## TASK PROMPT
What follows is a set of records; repeat all of them exactly.

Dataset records
━━━━━━━━━━━━━━━━━━━━
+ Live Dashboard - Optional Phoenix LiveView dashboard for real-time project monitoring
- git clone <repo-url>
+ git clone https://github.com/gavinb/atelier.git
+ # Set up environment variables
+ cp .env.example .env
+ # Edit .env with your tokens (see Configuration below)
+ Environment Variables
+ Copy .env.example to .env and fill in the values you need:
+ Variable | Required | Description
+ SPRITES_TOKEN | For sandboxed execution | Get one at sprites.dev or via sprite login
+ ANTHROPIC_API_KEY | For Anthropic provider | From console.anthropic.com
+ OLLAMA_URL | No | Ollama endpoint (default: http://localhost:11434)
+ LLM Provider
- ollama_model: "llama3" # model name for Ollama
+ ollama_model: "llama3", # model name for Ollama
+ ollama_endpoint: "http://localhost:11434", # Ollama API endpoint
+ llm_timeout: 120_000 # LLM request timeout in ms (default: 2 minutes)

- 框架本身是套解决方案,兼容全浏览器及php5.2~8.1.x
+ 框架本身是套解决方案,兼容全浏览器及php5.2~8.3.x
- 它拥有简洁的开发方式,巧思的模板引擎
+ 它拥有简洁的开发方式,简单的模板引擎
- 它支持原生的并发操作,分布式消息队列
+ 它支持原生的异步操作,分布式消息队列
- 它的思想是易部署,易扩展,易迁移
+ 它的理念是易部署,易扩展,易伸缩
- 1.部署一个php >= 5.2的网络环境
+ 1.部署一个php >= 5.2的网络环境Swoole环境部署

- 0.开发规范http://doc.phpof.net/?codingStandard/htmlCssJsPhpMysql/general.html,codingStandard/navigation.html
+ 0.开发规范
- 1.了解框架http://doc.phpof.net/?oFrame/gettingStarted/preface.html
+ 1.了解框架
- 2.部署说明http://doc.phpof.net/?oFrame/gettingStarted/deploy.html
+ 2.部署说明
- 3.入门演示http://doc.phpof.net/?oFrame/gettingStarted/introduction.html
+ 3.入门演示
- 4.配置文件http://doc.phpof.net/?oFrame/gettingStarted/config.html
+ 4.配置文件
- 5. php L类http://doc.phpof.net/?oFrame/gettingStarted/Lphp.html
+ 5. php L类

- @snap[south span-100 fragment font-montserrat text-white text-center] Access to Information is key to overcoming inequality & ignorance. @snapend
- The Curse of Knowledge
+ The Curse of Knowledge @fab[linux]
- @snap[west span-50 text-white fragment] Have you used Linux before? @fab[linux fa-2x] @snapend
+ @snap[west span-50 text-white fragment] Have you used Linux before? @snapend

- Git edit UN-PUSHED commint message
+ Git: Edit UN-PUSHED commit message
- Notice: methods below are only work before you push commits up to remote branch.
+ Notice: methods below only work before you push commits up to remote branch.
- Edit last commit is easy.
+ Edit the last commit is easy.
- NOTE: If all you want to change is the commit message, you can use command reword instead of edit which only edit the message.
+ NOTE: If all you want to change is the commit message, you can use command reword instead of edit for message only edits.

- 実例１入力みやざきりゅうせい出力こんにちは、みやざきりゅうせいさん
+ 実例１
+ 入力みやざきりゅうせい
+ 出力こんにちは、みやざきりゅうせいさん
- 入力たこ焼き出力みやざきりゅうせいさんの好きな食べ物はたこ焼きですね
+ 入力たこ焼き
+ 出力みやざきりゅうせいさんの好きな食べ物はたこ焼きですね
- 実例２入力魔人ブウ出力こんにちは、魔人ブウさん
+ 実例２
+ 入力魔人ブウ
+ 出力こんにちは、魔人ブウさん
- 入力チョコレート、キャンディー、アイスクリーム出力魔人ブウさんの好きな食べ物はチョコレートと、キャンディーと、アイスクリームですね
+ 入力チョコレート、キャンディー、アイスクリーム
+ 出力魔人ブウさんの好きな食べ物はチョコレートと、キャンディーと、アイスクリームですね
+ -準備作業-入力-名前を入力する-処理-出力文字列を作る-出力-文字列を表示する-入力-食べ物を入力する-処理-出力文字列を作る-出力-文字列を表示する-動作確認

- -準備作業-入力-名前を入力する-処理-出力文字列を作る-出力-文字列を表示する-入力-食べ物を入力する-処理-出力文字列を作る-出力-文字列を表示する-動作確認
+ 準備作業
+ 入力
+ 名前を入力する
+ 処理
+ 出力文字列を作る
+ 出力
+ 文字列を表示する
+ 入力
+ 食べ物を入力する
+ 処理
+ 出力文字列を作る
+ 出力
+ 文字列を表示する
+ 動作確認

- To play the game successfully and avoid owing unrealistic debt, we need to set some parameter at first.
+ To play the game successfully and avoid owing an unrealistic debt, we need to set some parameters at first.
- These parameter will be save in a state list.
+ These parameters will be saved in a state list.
━━━━━━━━━━━━━━━━━━━━
## EXERCISE OUTPUT
+ Live Dashboard - Optional Phoenix LiveView dashboard for real-time project monitoring
- git clone <repo-url>
+ git clone https://github.com/gavinb/atelier.git
+ # Set up environment variables
+ cp .env.example .env
+ # Edit .env with your tokens (see Configuration below)
+ Environment Variables
+ Copy .env.example to .env and fill in the values you need:
+ Variable | Required | Description
+ SPRITES_TOKEN | For sandboxed execution | Get one at sprites.dev or via sprite login
+ ANTHROPIC_API_KEY | For Anthropic provider | From console.anthropic.com
+ OLLAMA_URL | No | Ollama endpoint (default: http://localhost:11434)
+ LLM Provider
- ollama_model: "llama3" # model name for Ollama
+ ollama_model: "llama3", # model name for Ollama
+ ollama_endpoint: "http://localhost:11434", # Ollama API endpoint
+ llm_timeout: 120_000 # LLM request timeout in ms (default: 2 minutes)

- 框架本身是套解决方案,兼容全浏览器及php5.2~8.1.x
+ 框架本身是套解决方案,兼容全浏览器及php5.2~8.3.x
- 它拥有简洁的开发方式,巧思的模板引擎
+ 它拥有简洁的开发方式,简单的模板引擎
- 它支持原生的并发操作,分布式消息队列
+ 它支持原生的异步操作,分布式消息队列
- 它的思想是易部署,易扩展,易迁移
+ 它的理念是易部署,易扩展,易伸缩
- 1.部署一个php >= 5.2的网络环境
+ 1.部署一个php >= 5.2的网络环境Swoole环境部署

- 0.开发规范http://doc.phpof.net/?codingStandard/htmlCssJsPhpMysql/general.html,codingStandard/navigation.html
+ 0.开发规范
- 1.了解框架http://doc.phpof.net/?oFrame/gettingStarted/preface.html
+ 1.了解框架
- 2.部署说明http://doc.phpof.net/?oFrame/gettingStarted/deploy.html
+ 2.部署说明
- 3.入门演示http://doc.phpof.net/?oFrame/gettingStarted/introduction.html
+ 3.入门演示
- 4.配置文件http://doc.phpof.net/?oFrame/gettingStarted/config.html
+ 4.配置文件
- 5. php L类http://doc.phpof.net/?oFrame/gettingStarted/Lphp.html
+ 5. php L类

- @snap[south span-100 fragment font-montserrat text-white text-center] Access to Information is key to overcoming inequality & ignorance. @snapend
- The Curse of Knowledge
+ The Curse of Knowledge @fab[linux]
- @snap[west span-50 text-white fragment] Have you used Linux before? @fab[linux fa-2x] @snapend
+ @snap[west span-50 text-white fragment] Have you used Linux before? @snapend

- Git edit UN-PUSHED commint message
+ Git: Edit UN-PUSHED commit message
- Notice: methods below are only work before you push commits up to remote branch.
+ Notice: methods below only work before you push commits up to remote branch.
- Edit last commit is easy.
+ Edit the last commit is easy.
- NOTE: If all you want to change is the commit message, you can use command reword instead of edit which only edit the message.
+ NOTE: If all you want to change is the commit message, you can use command reword instead of edit for message only edits.

- 実例１入力みやざきりゅうせい出力こんにちは、みやざきりゅうせいさん
+ 実例１
+ 入力みやざきりゅうせい
+ 出力こんにちは、みやざきりゅうせいさん
- 入力たこ焼き出力みやざきりゅうせいさんの好きな食べ物はたこ焼きですね
+ 入力たこ焼き
+ 出力みやざきりゅうせいさんの好きな食べ物はたこ焼きですね
- 実例２入力魔人ブウ出力こんにちは、魔人ブウさん
+ 実例２
+ 入力魔人ブウ
+ 出力こんにちは、魔人ブウさん
- 入力チョコレート、キャンディー、アイスクリーム出力魔人ブウさんの好きな食べ物はチョコレートと、キャンディーと、アイスクリームですね
+ 入力チョコレート、キャンディー、アイスクリーム
+ 出力魔人ブウさんの好きな食べ物はチョコレートと、キャンディーと、アイスクリームですね
+ -準備作業-入力-名前を入力する-処理-出力文字列を作る-出力-文字列を表示する-入力-食べ物を入力する-処理-出力文字列を作る-出力-文字列を表示する-動作確認

- -準備作業-入力-名前を入力する-処理-出力文字列を作る-出力-文字列を表示する-入力-食べ物を入力する-処理-出力文字列を作る-出力-文字列を表示する-動作確認
+ 準備作業
+ 入力
+ 名前を入力する
+ 処理
+ 出力文字列を作る
+ 出力
+ 文字列を表示する
+ 入力
+ 食べ物を入力する
+ 処理
+ 出力文字列を作る
+ 出力
+ 文字列を表示する
+ 動作確認

- To play the game successfully and avoid owing unrealistic debt, we need to set some parameter at first.
+ To play the game successfully and avoid owing an unrealistic debt, we need to set some parameters at first.
- These parameter will be save in a state list.
+ These parameters will be saved in a state list.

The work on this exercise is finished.